Is the end of cancer conceivable in the future? Is it possible to eradicate this disease from our bodies and our societies forever? The answers to these questions are embedded in the biology of this incredible disease.
These are Siddhartha Mukherjee’s words, from his extraordinary book ‘The Emperor of all Maladies’. They highlight the importance of untangling the biological processes that drive cancer if we are to find a cure.
But how do we connect those biological laws with the symptoms we observe in patients?
How to design a therapy that navigates those laws successfully? Out of all the quantitative sciences at our disposal to help us reduce uncertainty in this quest, QSP (Quantitative Systems Pharmacology) is the only approach that makes an explicit connection between drug, biology, and disease.
QSP is a reminder that drug therapies are a chemical intervention. Through QSP, we describe the dynamics of the chain reaction that follows downstream from the interaction between the drug and its target, all the way to changes in biomarker levels and clinical endpoints.
The initial medical practices were guided by the changes that doctors saw in their patients’ organs. Organs were the minimal functional units, because they were tangible to the naked eye. With the advent of new technologies, physicians can move from a macroscale to a microscale, examining cell levels (using microscopes and dyes) and then protein, RNA, and DNA levels (using -omics). QSP is often described as a ‘multiscale’ approach because it can be stretched to capture that continuum.
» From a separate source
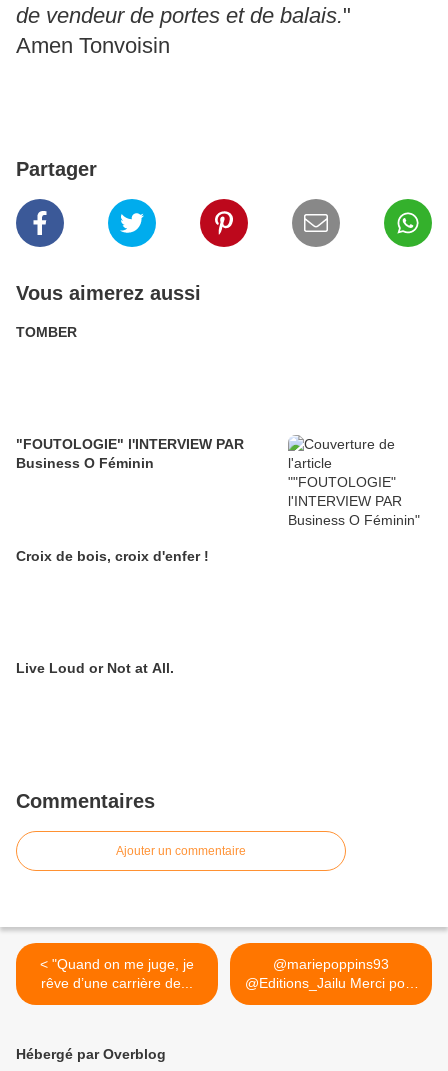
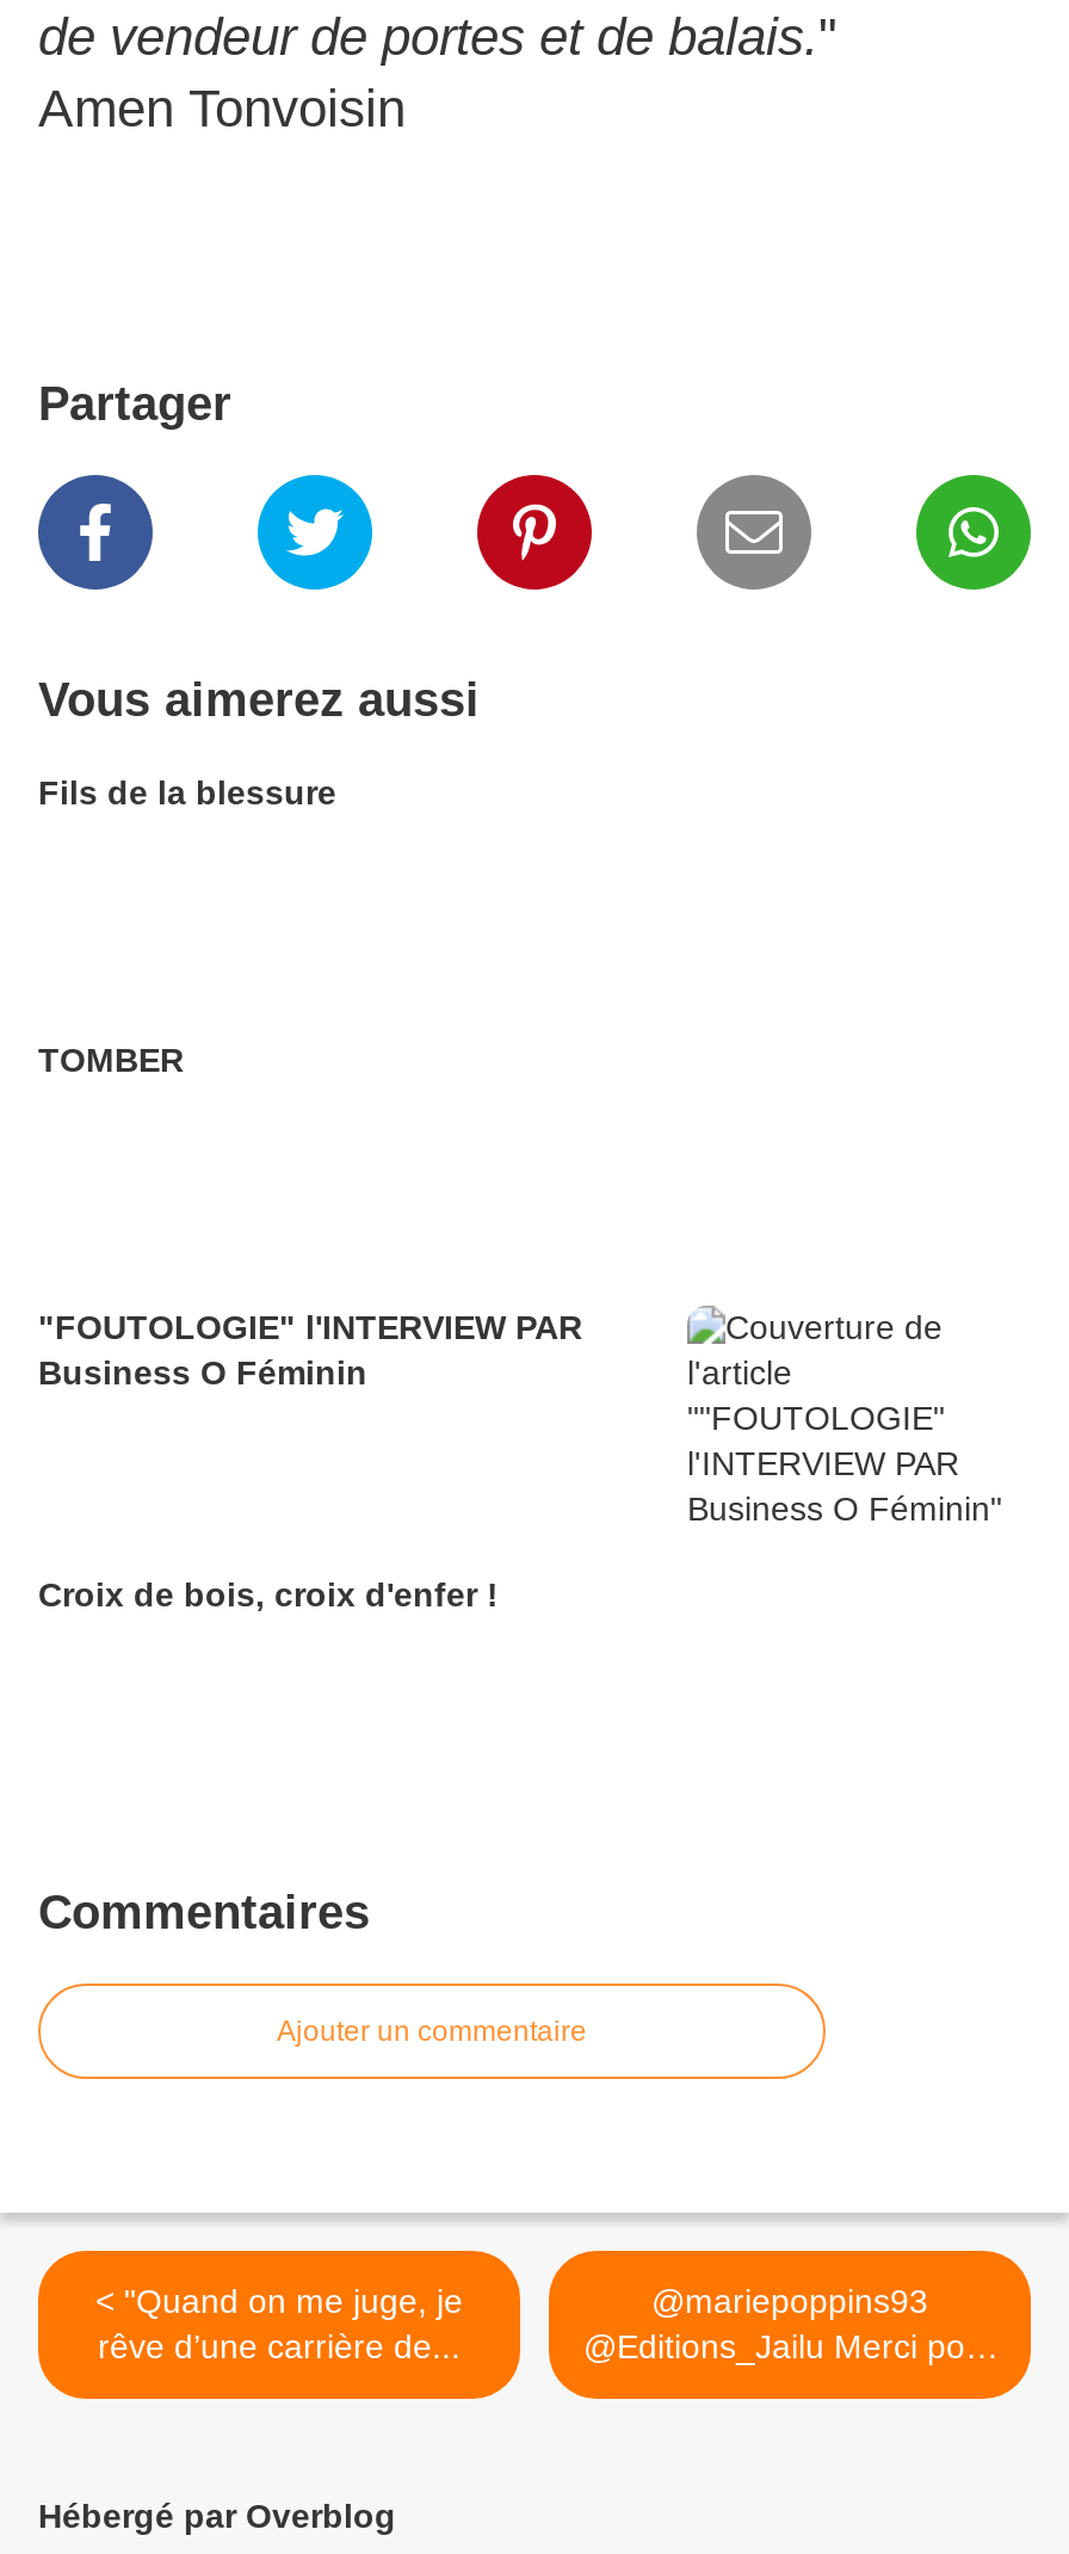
none -> [38,774,336,812] Fils de la blessure
moved [16,324,244,564] -> [38,1041,582,1614]: TOMBER | "FOUTOLOGIE" l'INTERVIEW PAR | Business O Féminin | Croix de bois, croix d'enfer !
[16,660,174,676] Live Loud or Not at All. -> none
QSP is a reminder that drug therapies are a chemical intervention.
As a general assumption, for QSP, cells are the minimal functional unit in the human body. We can observe changes in cell functions via biomarkers. Whether a human is healthy or sick depends on how well interconnected, balanced, and synchronized the functions of all the human body cells are. We diagnose and monitor disease via biomarker changes in patients. Drug targets modulate cell function, and in turn, drugs modulate those targets.
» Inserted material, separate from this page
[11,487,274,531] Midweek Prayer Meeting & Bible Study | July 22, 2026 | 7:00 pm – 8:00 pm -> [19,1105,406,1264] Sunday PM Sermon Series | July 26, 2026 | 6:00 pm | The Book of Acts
The ability of QSP to deal with the dynamics of such a hierarchical system can mean different things to different kinds of drug developers. For bioinformaticians aiming to identify new molecular targets or novel combinations, and for molecular biologists seeking to validate them, QSP can be equivalent to a loss-of-function analysis or an in silico CRISPR experiment.
At the other end of the drug development process, for clinical scientists, QSP can serve as a means to enrich patient data with data derived from biological mechanistic knowledge. For principal investigators of clinical trials, QSP can give the key to identifying responders from non-responders, because it captures the biological diversity within our species.
To summarize, in the right hands, at the right moment, QSP can become a true enabler for Siddhartha Mukherjee’s plea – when the integration of biological and clinical knowledge leads us to the eradication of cancer and, by extension, of any terrible disease.